If you remove the first Japanese letter
"ソ", the file can be compiled
on the machine with the English-US locale.
However, the compiled class file now contains corrupt
characters.
When you run the program on the
Japanese machine, you can see this problem at offset 4 to 6 as shown below. In a
sense, this is harder to detect because there is no error during the
compilation.
C:\programs\javatest\site>java intl5
ABC?t?g123
0:A
1:B
2:C
3:?
4:t
5:?
6:g
7:1
8:2
9:3
Since javac converts the source code
assuming that the source code is encoded in the native encoding on the
engineer's machine unless the "-encoding" option is specified. In this case, the
locale of the machine is English-US, so the Japanese characters end up becoming
corrupt in the generated .class file. (If the source code is compiled with
"javac -encoding SJIS" or "javac -encoding SHIFT_JIS", javac will compile the
file correctly on the English machine.)
To avoid this problem, in a situation
where multiple engineers are using different locales on their machines, it is
safer to store the strings in the Unicode-escape format.

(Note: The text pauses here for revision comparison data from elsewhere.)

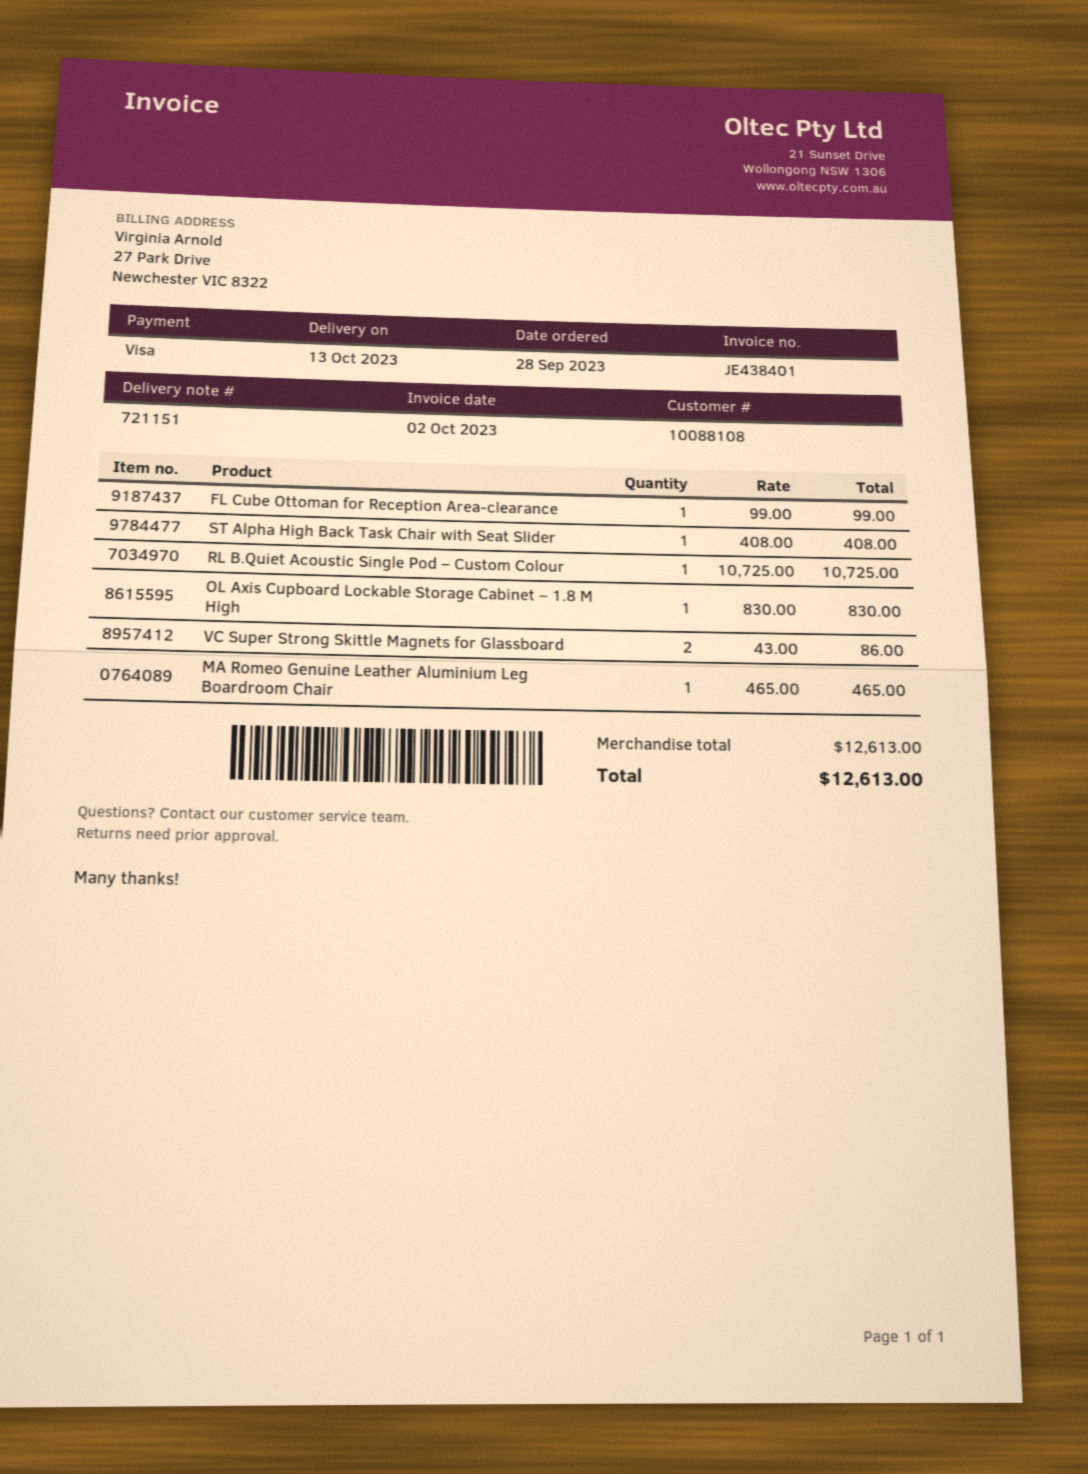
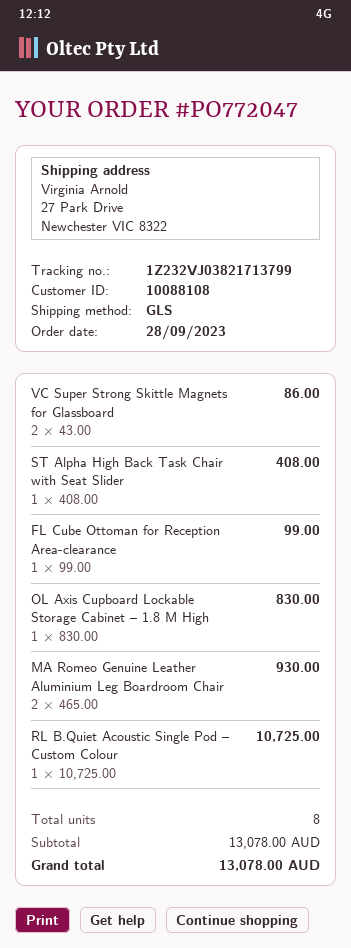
MA Romeo Genuine Leather Aluminium Leg Boardroom Chair: 1 x 465.00 = 465.00 -> 2 x 465.00 = 930.00
subtotal: 12613.00 -> 13078.00
total: 12613.00 -> 13078.00

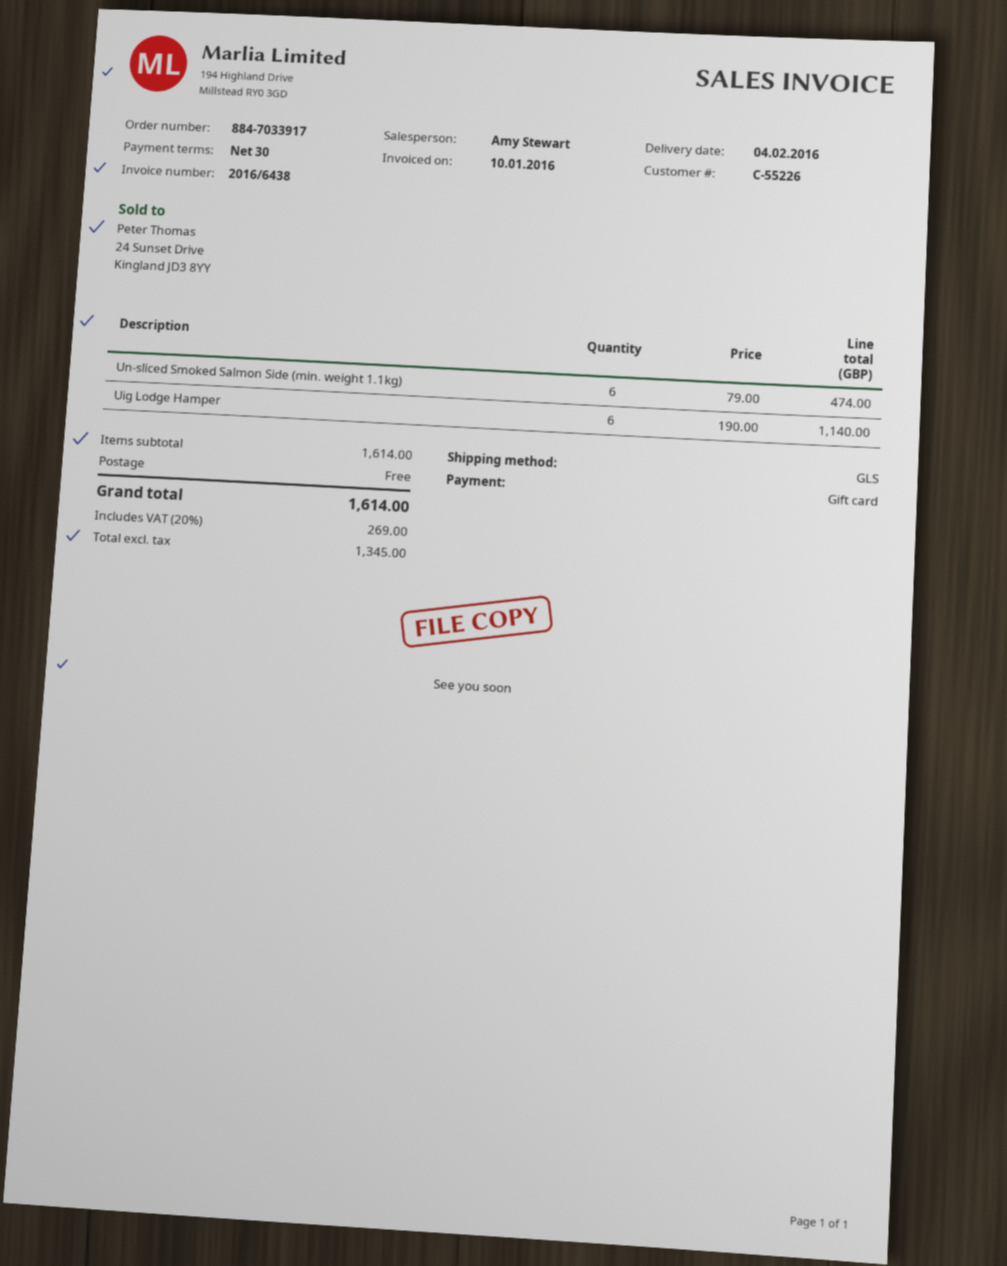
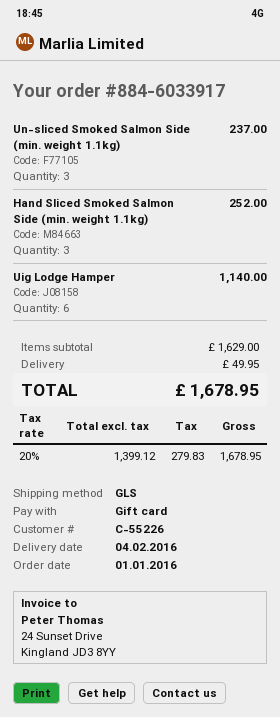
order number: 884-7033917 -> 884-6033917
Un-sliced Smoked Salmon Side (min. weight 1.1kg): 6 for 474.00 -> 3 for 237.00
Hand Sliced Smoked Salmon Side (min. weight 1.1kg): none -> 3 for 252.00
subtotal: 1614.00 -> 1629.00
shipping: 0.00 -> 49.95
net: 1345.00 -> 1399.12
tax: 20% = 269.00 -> 20% = 279.83
total: 1614.00 -> 1678.95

If you run the tool "native2ascii"
against the source code above, "フト" is converted to
"\u30d5\u30c8". This string
represents the sequence of hexadecimal Unicode code points with a leading escape
character. If you store the strings
this way, non-ASCII strings in the source code can be converted to correct code
point in UTF-8 on an English machine even without specifying the "-encoding"
option since the non-ASCII strings are already encoded in Unicode. By setting a
rule that all the source code needs to be encoded in Unicode-escape sequence
before checked into the source code control system, you can guarantee that the
source code is clean and free from character corruptions.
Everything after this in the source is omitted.